A Class Act

A Garden Theatre production in Florida

By: - Jan 31, 2021

When you’re feeling down about yourself, it can be comforting to learn that somebody who achieved a great feat isn’t perfect.

For instance, it may have been hard to get along with Edward Kleban. He penned the lyrics to the Pulitzer Prize- and Tony Award-winning musical A Chorus Line.  In fact, Kleban’s inflexible nature may have prevented him from achieving further success.

Thanks to the Tony-nominated quasi-autobiographical musical A Class Act, a funny, touching, yet honest depiction of Kleban’s life, we leave the theater with a near complete picture of the man.

Folks can learn about Kleban at the nonprofit suburban Orlando’s Garden Theatre. That is where a compelling professional production of A Class Act is on stage through Feb. 7.

Sure, you’ll need to wear a mask and adhere to social distancing. But at least you’ll experience truly live theater during a time when it’s hard to find such a thing due to the pandemic.

The actors, who wear masks throughout, convincingly inhabit their roles. Also, they generally boast strong and expressive singing voices. However, it’s hard at times to understand them.

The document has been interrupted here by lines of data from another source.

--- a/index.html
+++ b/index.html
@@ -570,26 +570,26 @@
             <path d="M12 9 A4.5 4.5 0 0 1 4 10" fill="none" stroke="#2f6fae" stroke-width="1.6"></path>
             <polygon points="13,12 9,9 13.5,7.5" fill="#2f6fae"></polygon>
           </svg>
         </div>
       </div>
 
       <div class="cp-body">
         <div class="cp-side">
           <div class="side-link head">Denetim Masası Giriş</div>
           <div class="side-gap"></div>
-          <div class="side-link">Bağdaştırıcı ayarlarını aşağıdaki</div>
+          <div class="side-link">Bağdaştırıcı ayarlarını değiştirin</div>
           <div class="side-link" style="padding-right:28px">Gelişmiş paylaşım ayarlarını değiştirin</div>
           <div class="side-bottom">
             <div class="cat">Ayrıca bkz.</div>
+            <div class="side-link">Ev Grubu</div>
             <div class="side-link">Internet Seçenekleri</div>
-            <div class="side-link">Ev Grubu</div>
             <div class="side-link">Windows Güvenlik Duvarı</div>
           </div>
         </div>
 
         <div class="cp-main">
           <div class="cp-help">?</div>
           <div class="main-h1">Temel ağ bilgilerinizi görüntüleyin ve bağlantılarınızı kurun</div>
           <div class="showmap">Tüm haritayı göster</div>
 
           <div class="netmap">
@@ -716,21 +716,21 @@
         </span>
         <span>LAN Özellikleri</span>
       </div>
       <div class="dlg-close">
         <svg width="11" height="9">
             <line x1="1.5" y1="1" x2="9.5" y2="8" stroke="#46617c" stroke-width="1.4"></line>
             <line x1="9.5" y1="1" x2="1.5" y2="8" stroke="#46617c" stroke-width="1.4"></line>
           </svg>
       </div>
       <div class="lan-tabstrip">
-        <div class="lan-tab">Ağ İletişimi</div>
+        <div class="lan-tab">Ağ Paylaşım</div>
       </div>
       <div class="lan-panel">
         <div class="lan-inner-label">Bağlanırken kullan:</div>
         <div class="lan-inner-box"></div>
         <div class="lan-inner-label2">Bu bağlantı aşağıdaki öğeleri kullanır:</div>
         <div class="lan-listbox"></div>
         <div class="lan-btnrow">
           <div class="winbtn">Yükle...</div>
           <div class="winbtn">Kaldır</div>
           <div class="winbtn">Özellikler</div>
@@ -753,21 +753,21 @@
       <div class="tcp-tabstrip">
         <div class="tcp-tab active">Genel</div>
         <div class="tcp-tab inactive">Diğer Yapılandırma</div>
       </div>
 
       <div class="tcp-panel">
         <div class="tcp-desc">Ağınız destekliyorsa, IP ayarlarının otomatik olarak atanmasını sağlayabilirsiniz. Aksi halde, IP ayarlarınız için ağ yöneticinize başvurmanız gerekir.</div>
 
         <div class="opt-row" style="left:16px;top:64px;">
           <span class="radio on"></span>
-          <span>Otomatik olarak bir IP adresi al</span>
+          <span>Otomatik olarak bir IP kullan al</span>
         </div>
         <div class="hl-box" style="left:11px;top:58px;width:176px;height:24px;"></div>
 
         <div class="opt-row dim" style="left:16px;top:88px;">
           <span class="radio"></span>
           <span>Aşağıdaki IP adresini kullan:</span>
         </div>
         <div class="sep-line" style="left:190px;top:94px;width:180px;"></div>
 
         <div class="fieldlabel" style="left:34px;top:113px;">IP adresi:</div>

A Class Act begins at Broadway’s Shubert Theatre in 1988. At the time, A Chorus Line was in the midst of its original Broadway run at the Shubert.  In between performances, Kleban’s friends gather on the stage to memorialize the composer/lyricist. He died of throat cancer in December 1987 at age 48. In A Class Act, Kleban appears at his own memorial service as a ghost. Perhaps that can explain why he’s wearing white. The other cast members wear dark-colored clothing, befitting a memorial service (Dan Jones designed the period costumes).

As the action flashes back to different points in Kleban’s life, librettists Linda Kline and Lonny Price highlight the theater artist’s highs and lows. For instance, the composer/lyricist’s argumentative nature gets him fired from a production. Kleban also tended toward perfectionism and suffered from phobias. As a matter of fact, his mental issues apparently became so problematic, he had to check himself into a mental institution while studying at Columbia University.

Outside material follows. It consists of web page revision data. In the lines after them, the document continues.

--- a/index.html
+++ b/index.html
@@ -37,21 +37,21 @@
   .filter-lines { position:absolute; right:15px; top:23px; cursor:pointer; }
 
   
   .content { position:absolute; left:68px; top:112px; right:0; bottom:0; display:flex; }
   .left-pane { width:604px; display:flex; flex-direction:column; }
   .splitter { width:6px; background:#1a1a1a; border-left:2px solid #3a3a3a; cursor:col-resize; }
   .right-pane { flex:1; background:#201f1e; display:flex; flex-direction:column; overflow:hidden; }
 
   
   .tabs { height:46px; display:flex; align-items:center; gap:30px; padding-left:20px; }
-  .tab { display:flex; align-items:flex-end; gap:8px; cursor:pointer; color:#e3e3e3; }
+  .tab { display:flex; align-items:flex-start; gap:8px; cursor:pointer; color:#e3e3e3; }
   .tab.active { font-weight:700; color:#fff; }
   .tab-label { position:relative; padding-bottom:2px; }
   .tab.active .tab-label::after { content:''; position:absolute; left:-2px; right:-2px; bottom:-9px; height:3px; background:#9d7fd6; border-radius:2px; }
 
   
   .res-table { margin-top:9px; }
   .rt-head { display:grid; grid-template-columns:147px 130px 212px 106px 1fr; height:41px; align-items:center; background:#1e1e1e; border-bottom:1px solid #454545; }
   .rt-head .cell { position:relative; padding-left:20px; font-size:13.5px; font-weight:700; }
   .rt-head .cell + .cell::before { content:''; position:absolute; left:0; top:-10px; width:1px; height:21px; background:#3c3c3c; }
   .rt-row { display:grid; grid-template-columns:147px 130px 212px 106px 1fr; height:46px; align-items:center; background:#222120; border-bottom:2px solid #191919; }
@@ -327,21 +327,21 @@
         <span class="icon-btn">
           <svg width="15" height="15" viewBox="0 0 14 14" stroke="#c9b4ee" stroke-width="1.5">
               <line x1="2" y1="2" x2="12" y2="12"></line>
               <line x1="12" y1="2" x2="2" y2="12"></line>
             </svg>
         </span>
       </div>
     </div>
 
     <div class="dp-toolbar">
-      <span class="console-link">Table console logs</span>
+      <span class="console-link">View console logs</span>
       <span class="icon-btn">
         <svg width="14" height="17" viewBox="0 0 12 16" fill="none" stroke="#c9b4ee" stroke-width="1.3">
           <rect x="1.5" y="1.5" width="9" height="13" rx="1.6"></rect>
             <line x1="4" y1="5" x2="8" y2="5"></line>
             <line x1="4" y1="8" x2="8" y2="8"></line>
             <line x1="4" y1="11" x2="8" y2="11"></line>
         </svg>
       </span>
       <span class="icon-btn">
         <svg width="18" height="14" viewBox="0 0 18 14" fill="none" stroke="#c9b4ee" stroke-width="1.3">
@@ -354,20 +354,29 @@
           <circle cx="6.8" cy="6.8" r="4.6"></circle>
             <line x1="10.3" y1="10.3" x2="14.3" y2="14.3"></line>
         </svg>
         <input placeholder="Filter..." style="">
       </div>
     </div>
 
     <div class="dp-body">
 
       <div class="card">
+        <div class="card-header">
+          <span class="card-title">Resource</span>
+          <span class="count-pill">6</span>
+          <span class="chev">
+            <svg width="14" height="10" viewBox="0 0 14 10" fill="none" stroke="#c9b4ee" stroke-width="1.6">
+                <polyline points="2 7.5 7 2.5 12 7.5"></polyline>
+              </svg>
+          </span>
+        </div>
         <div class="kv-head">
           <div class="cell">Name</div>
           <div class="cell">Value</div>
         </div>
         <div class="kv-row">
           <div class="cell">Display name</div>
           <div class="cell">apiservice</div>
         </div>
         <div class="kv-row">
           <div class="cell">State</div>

But even while institutionalized, Kleban continued writing music. And he attributed that alone to keeping him sane. When his friend Sophie visits him in the hospital, he plays for her “One More Beautiful Song,” a tune that Kleban is writing on the piano. It’s no surprise that the power of music is a theme in A Class Act. After all, the show is a “love letter” to theater – in particular, musical theater.

Indeed, in A Class Act, we learn things about musicals and how its creators bring them to life. For instance, while Kleban studies at the BMI Musical Theater Workshop (, he learns about a “charm song.” It is one in which a character beguiles an audience (“Wouldn’t It Be Loverly” from My Fair Lady is an example). In A Class Act, Kleban chooses to sing to the class “Paris Through the Window.” A Mark Chagall painting inspired the song. Specifically, it tells the story of Kleban’s first trip to Europe. And it is, indeed, a charming song.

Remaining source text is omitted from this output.